Allgemein hat jede der Hauptfiguren ihren persönlichen Stein zu schleppen, muss und will trotzdem weiter machen und zusammen halten, möge die Scheiße, durch die sie waten, noch so tief sein. In der Tradition eben erwähnter Vorbilder entwickeln sich auch ganz undeutsch alle Charaktere von Episode zu Episode, von Jahr zu Jahr, weiter, in den meisten Fällen nicht unbedingt zum Guten hin, doch laut der Macher sind gerade die Figurenvielfalt und ihre verschiedenen Transformationen ein Garant dafür, dass sich ein jeder seinen ganz speziellen "Liebling" aussuchen kann - und natürlich auch eine Hassfigur. Dies mag vom Prinzip her auch an eine Soap erinnern, jedoch versteht es Erfinder Orkun Ertener sehr gut, nie in's Kitschige oder Pathetische abzudriften, denn neben der durchaus an die Realität angelehnten Verfahrensweisen der Polizisten (zur Vorbereitung gab es Testeinsätze mit echten KDD-Leuten) sind all die Schicksale und Abgründe durchaus aus dem echten Leben gegriffen. Wenngleich natürlich außer Frage steht, dass der Dramaturgie wegen weitaus mehr auf einzelne Charaktere darnieder prasselt, als es wohl bei Bullen in der realen Welt möglich wäre.
Positiv erwähnt werden sollte auf jeden Fall noch die Kameraarbeit, stets befindet man sich mitten im Geschehen, alles läuft flüssig ab, Zwei-Kamera-Technik sei Dank. Passend zum Grundtenor der nur manchmal durch Situationskomik und umso öfter mit Sarkasmus und bitterer Ironie versetzten Krimi-Reihe präsentiert sich das Dargebotene in weitestgehend musiklosen, düsteren Bildern, die dreckigen Abgründe Berlins und seiner Insassen werden perfekt wiedergegeben und stets beendet man die Sichtung einer jeden Folge mit einem befriedigten, aber auch mulmigen Gefühl.
Leider fand "KDD" nie den Geschmack des Massenpublikums bzw. erreichte nie die Quoten, die ausgereicht hätten, um noch eine vierte oder mglw. gar eine fünfte Staffel zu produzieren.
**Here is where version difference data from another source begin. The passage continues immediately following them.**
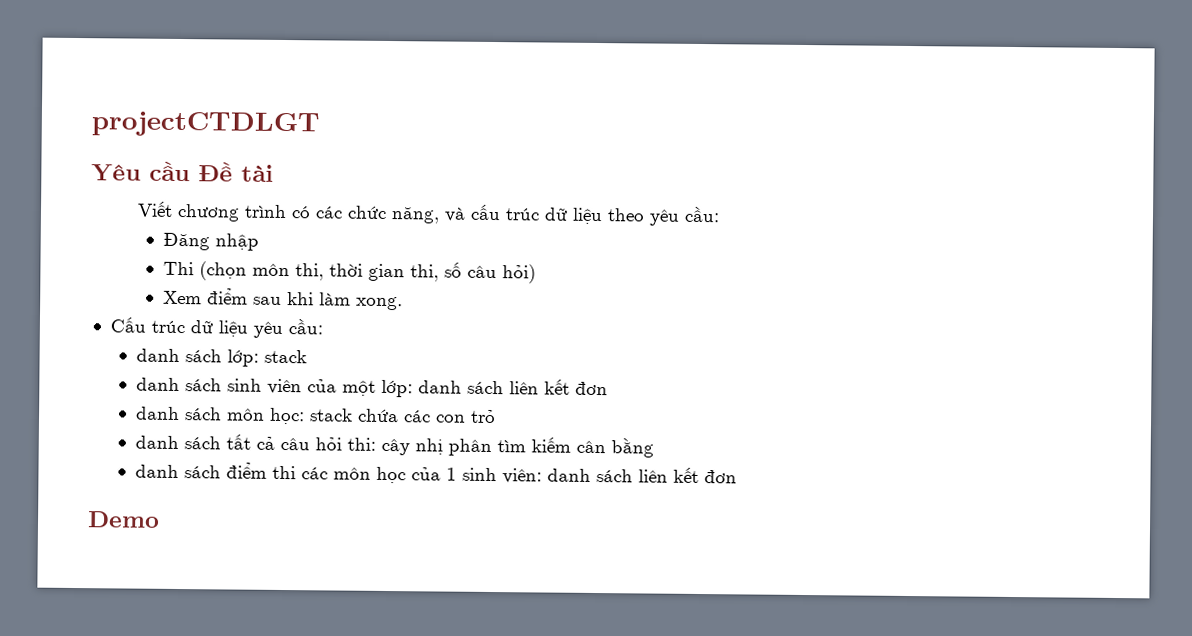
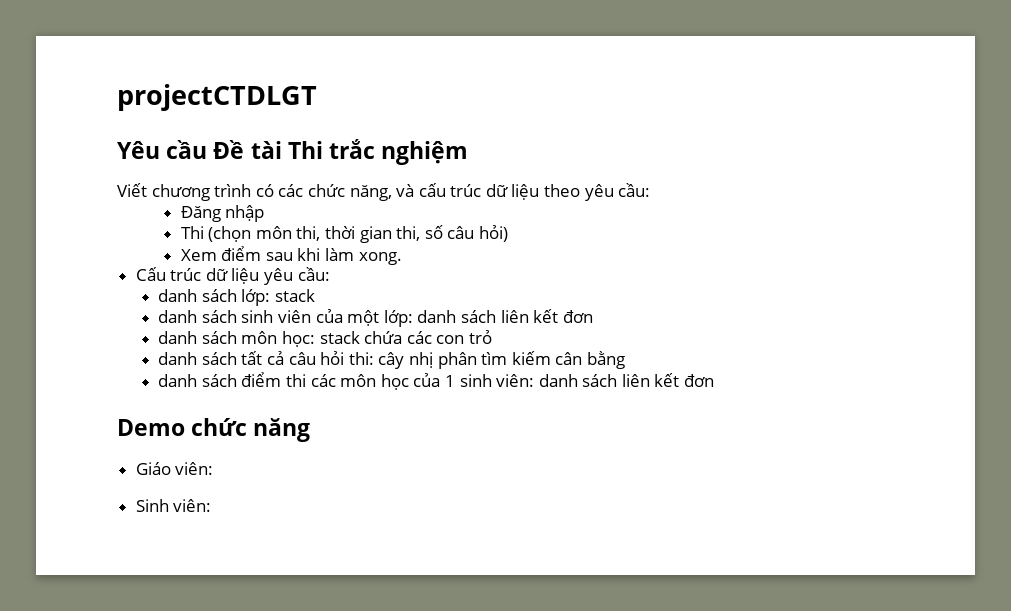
(274, 173) none -> [287,139,469,165] Thi trắc nghiệm
(160, 519) none -> [191,418,311,442] [135,462,214,475] [135,499,212,512] chức năng // Giáo viên: // Sinh viên:

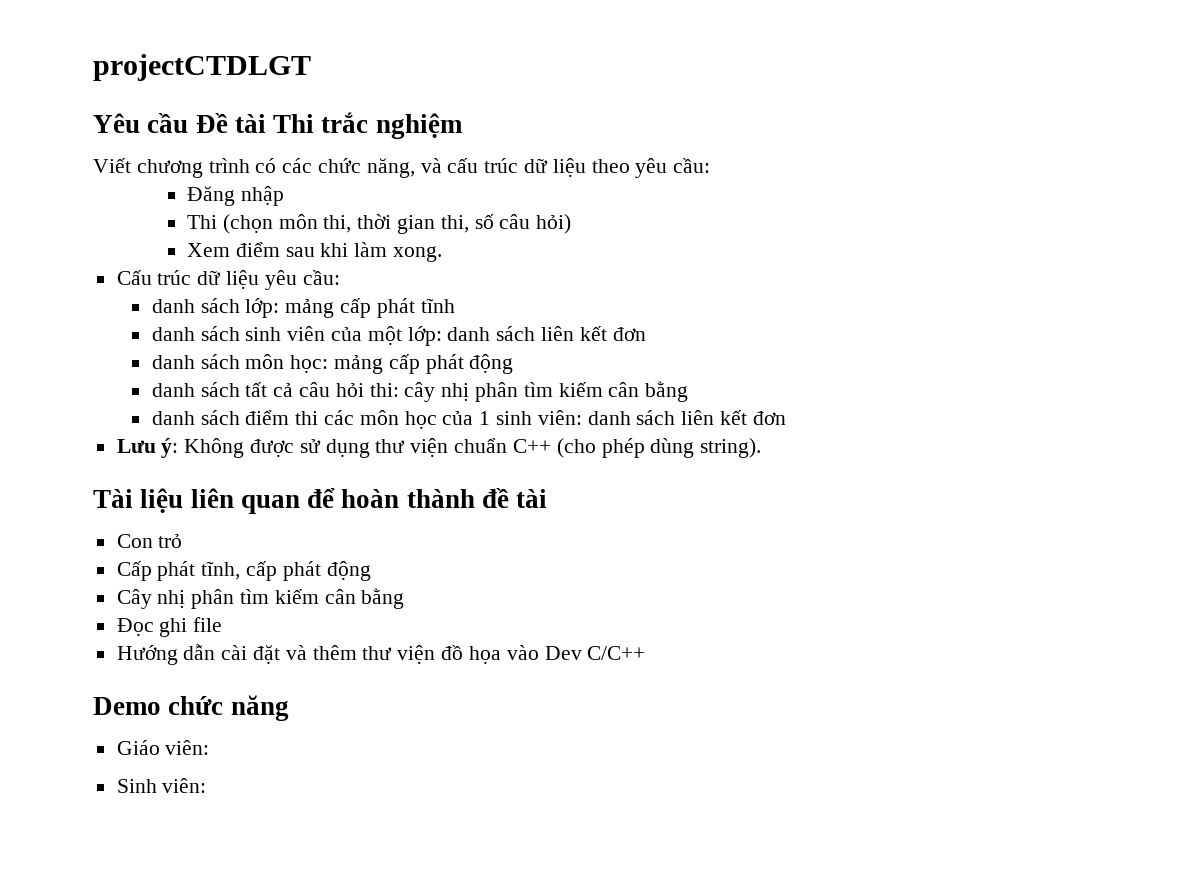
[274,289,315,302] stack -> [285,298,455,318] mảng cấp phát tĩnh
[319,330,492,344] stack chứa các con trỏ -> [334,354,514,374] mảng cấp phát động
(715, 380) none -> [116,438,762,458] [93,487,548,514] [116,534,183,548] [116,561,371,581] [116,588,405,609] [116,617,223,637] [116,644,646,665] // Lưu ý: Không được sử dụng thư viện chuẩn C++ (cho phép dùng string). // Tài liệu liên quan để hoàn thành đề tài // Con trỏ // Cấp phát tĩnh, cấp phát động // Cây nhị phân tìm kiếm cân bằng // Đọc ghi file // Hướng dẫn cài đặt và thêm thư viện đồ họa vào Dev C/C++

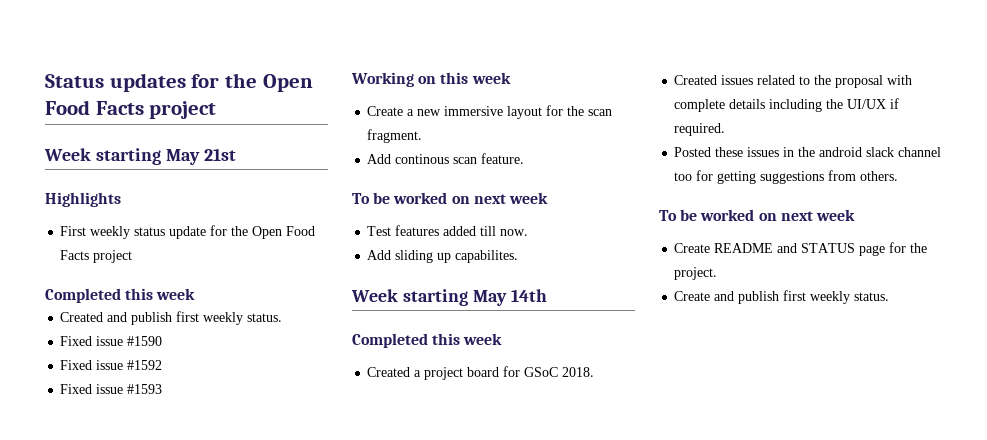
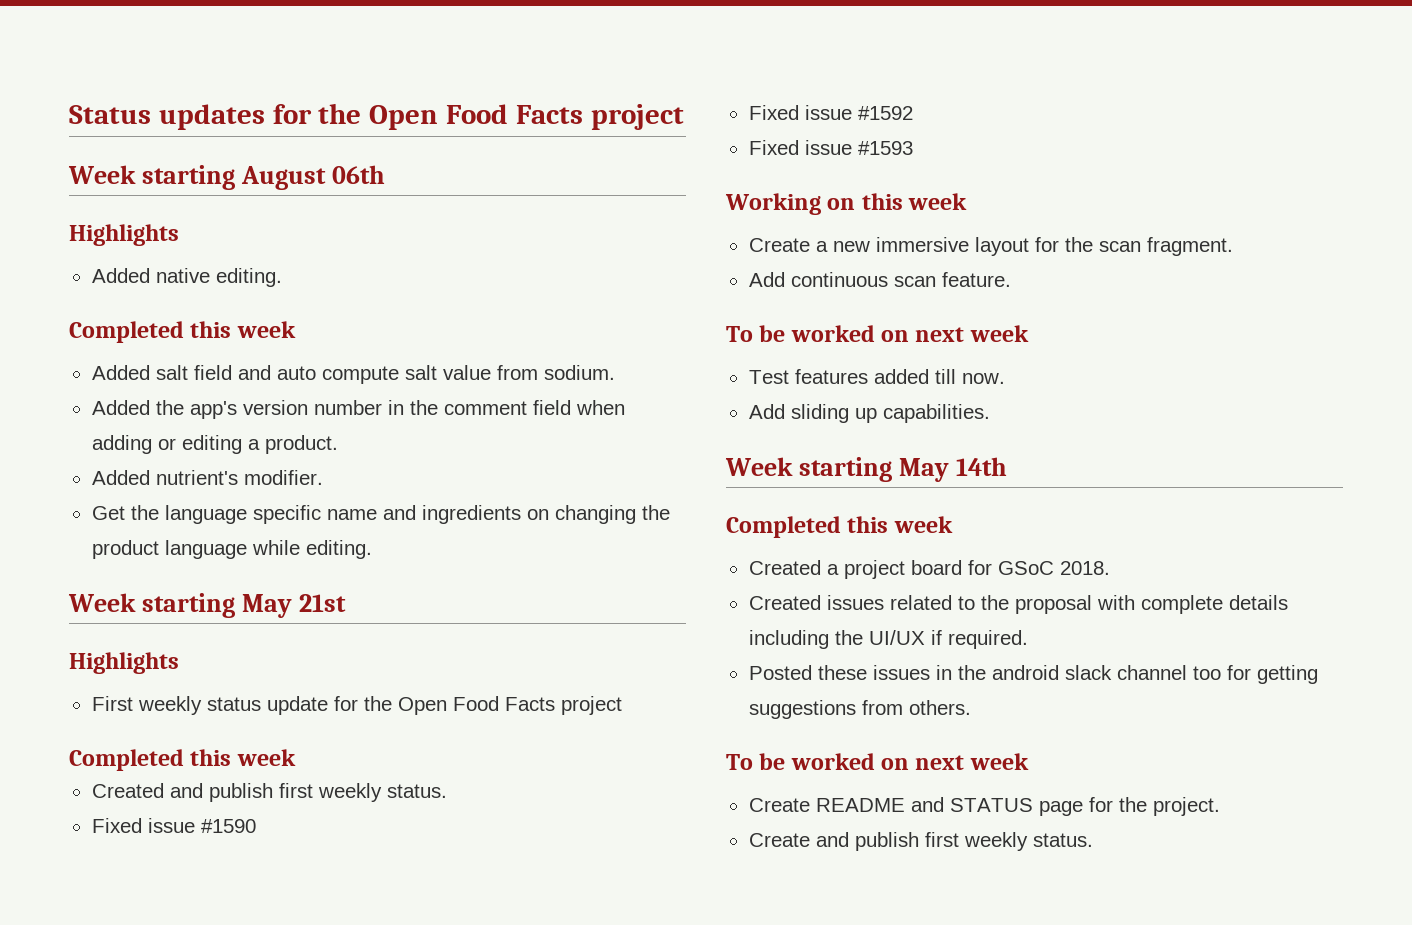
(217, 110) none -> [68,165,386,190] [69,224,179,246] [91,268,282,287] [69,321,296,343] [91,365,615,384] [91,400,625,419] [91,435,338,454] [91,470,323,485] [91,505,670,524] [91,540,372,559] // Week starting August 06th // Highlights // Added native editing. // Completed this week // Added salt field and auto compute salt value from sodium. // Added the app's version number in the comment field when adding or editing a product. // Added nutrient's modifier. // Get the language specific name and ingredients on changing the product language while editing.
[395,154,450,164] continous -> [790,272,888,287] continuous
[455,250,519,263] capabilites. -> [882,404,990,423] capabilities.

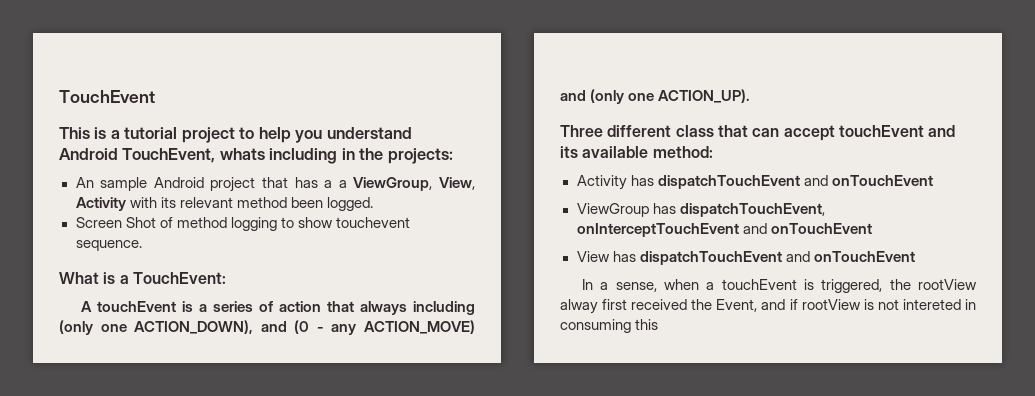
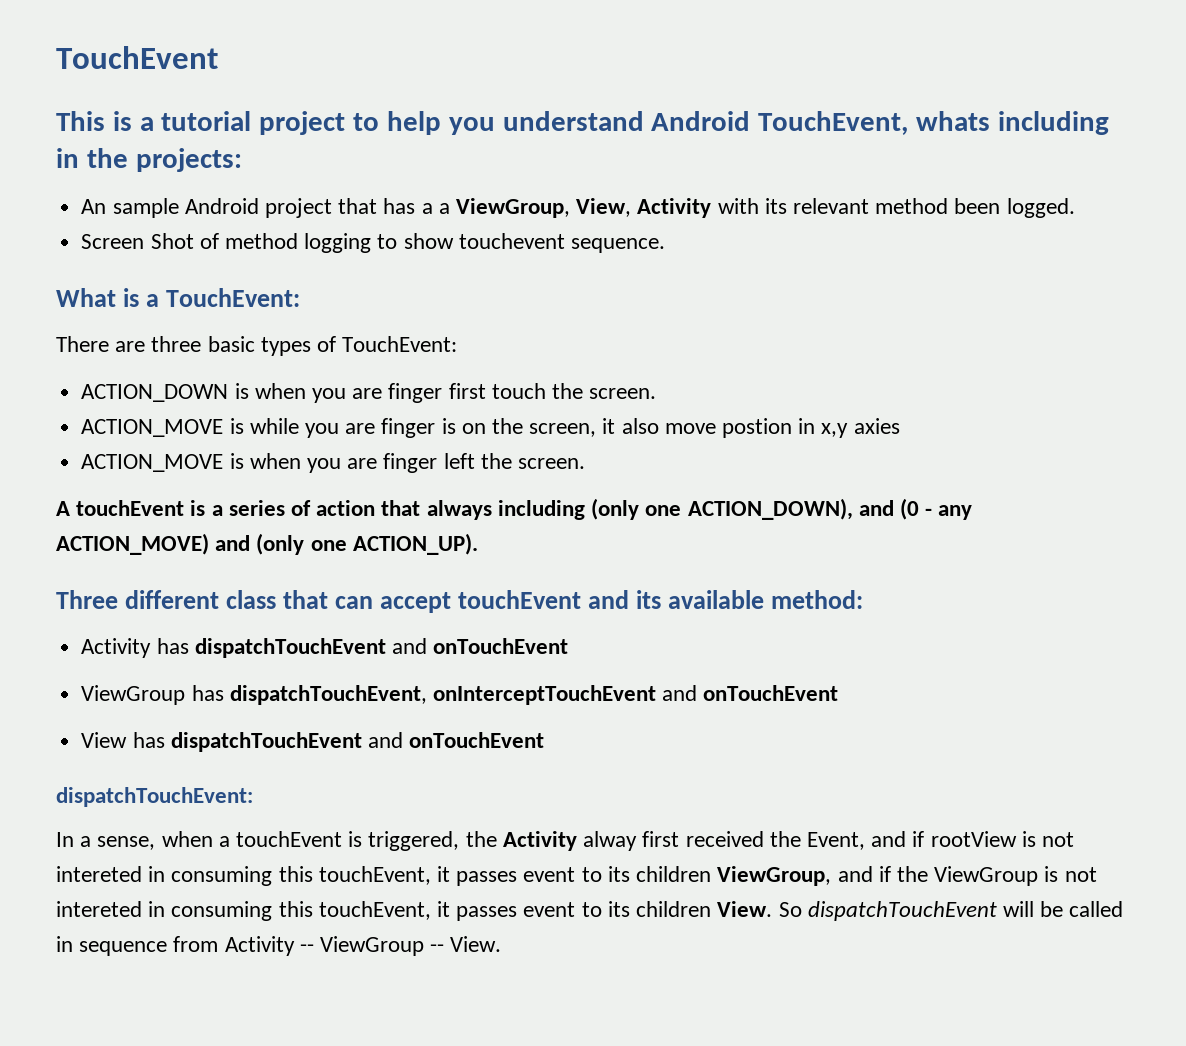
(226, 278) none -> [56,336,458,356] [81,383,657,403] [81,418,900,438] [81,453,585,473] // There are three basic types of TouchEvent: // ACTION_DOWN is when you are finger first touch the screen. // ACTION_MOVE is while you are finger is on the screen, it also move postion in x,y axies // ACTION_MOVE is when you are finger left the screen.
(915, 256) none -> [56,787,253,807] // dispatchTouchEvent:
[918,279,977,290] rootView -> [502,831,577,851] Activity
(659, 324) none -> [318,866,1097,886] [56,901,1124,921] [56,936,502,956] touchEvent, it passes event to its children ViewGroup, and if the ViewGroup is not intereted in consuming this touchEvent, it passes event to its children View. So dispatchTouchEvent will be called in sequence from Activity -- ViewGroup -- View.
Die schnelle und doch flüssige Schnitt- und Erzählweise, die vom Unglück verfolgten Beamten, die für deutschen Fernsehstandard teils rohe, jedoch nie zweckmäßige Gewalt(darstellung), der Tanz um die Abgründe, der Sex und die Drogen sowie die fordernden Plots scheinen, obwohl es weitaus komplexere Beiträge aus derselben Ecke gibt, zu viel für das Gros der Konsumenten gewesen zu sein. Vielleicht auch besser so, so können sich auch heute noch Feinschmecker am Leid der Beteiligten laben, ihre Abstürze und Aufstiege verfolgen und sich freuen, als einer von wenigen ein Stück deutsche Filmkulturgeschichte miterlebt zu haben.